That is good food for thought.  I'm going to do a little digging into these ideas.

I really appreciate everyone's valuable feedback.


----------



## bbakernbay (Jan 8, 2018)

Our 40 unit timeshare in Kissimmee has 3 years to go to “Sunset”.

Only 50% of the Owners are paying their MFs and they can’t get a legal quorum and the Board has resigned and the new Manager is the sole Board Member and President.

They are proposing to try and rent out 3 blocks (40% of Units) for residential long term rentals to increase revenues.

It is very likely that Resort will be put up for sale when 40 year Sunset is reached in 3 years.

Who is entitled to proceeds after sale and payment of lawyers, real estate, etc.

Resort has no bank loans but MFs went up significantly for 2018 which will likely cause more Owners to abandon ship.

Do the remaining owners in good standing get to divide the net sales proceeds?


----------



## dioxide45 (Jan 8, 2018)

bbakernbay said:


> Our 40 unit timeshare in Kissimmee has 3 years to go to “Sunset”.
> 
> Only 50% of the Owners are paying their MFs and they can’t get a legal quorum and the Board has resigned and the new Manager is the sole Board Member and President.
> 
> ...


I don't know specifically, but speculating is what we do best. I would suspect that all owners would get a share of the proceeds, after those that are behind are made current. So if each owner is due $5000 from the sale and one is three years and $3000 behind on MFs, they would get $2000 out of the sale. Then of course any money that is in reserves and operating funds that wasn't spent would also be distributed. So all those back payments that were retained from the proceeds would be evenly distributed to all owners, those that were current and those that weren't but were brought current by prepayment from the proceeds.

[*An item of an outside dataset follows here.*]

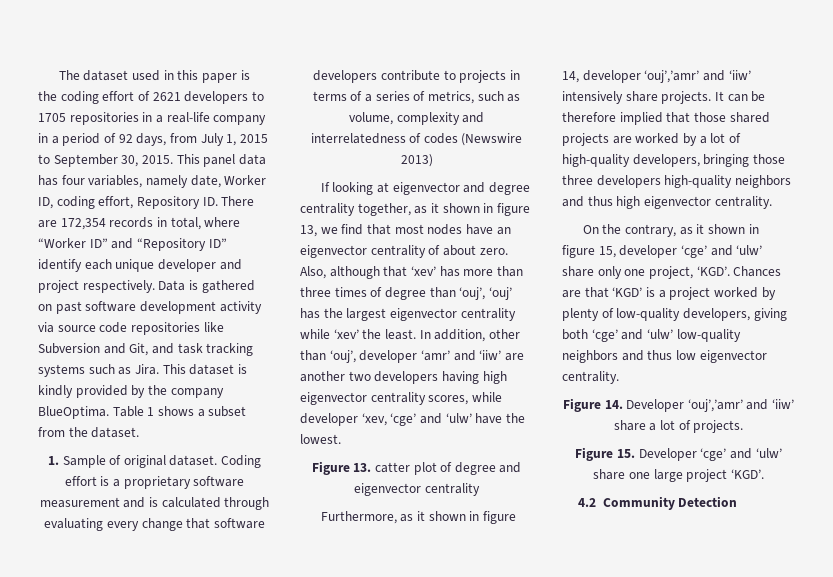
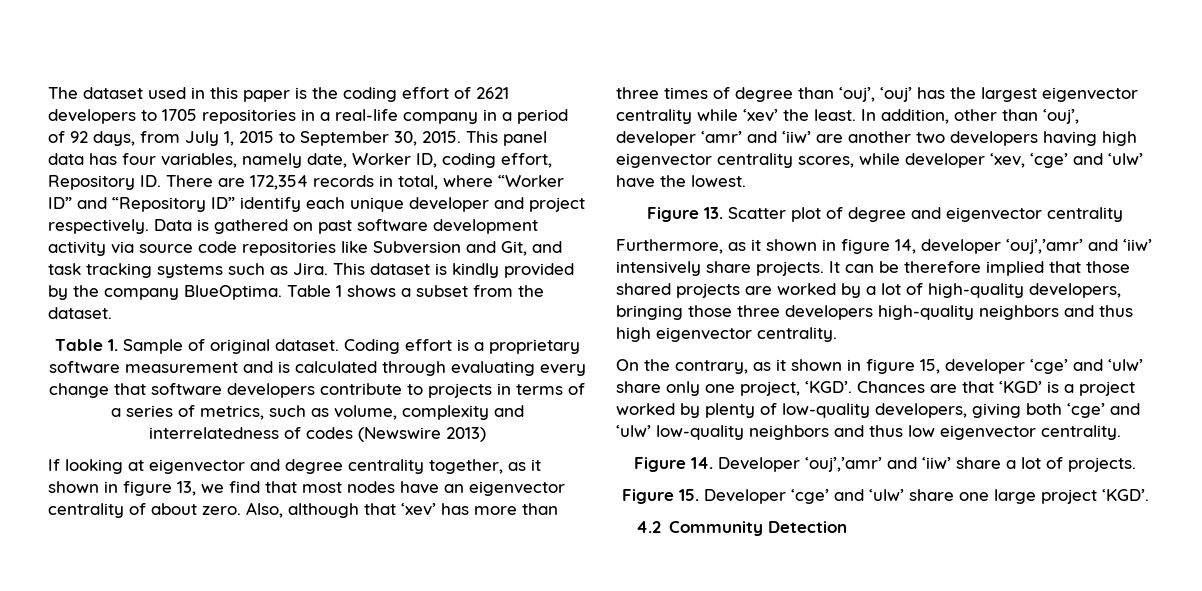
- 1. Sample of original dataset.
+ Table 1. Sample of original dataset.
- Figure 13. catter plot of degree and eigenvector centrality
+ Figure 13. Scatter plot of degree and eigenvector centrality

All just a guess though, I hope someone here knows.


----------



## bbakernbay (Jan 8, 2018)

I had forgot about the Reserve Funds, I will have to check the Budget documentation to see the various amounts but that certainly needs to be distributed.

I am sure the Sharks start circling once they see a property in distress hoping to scoop up an asset at a substantial discount.


----------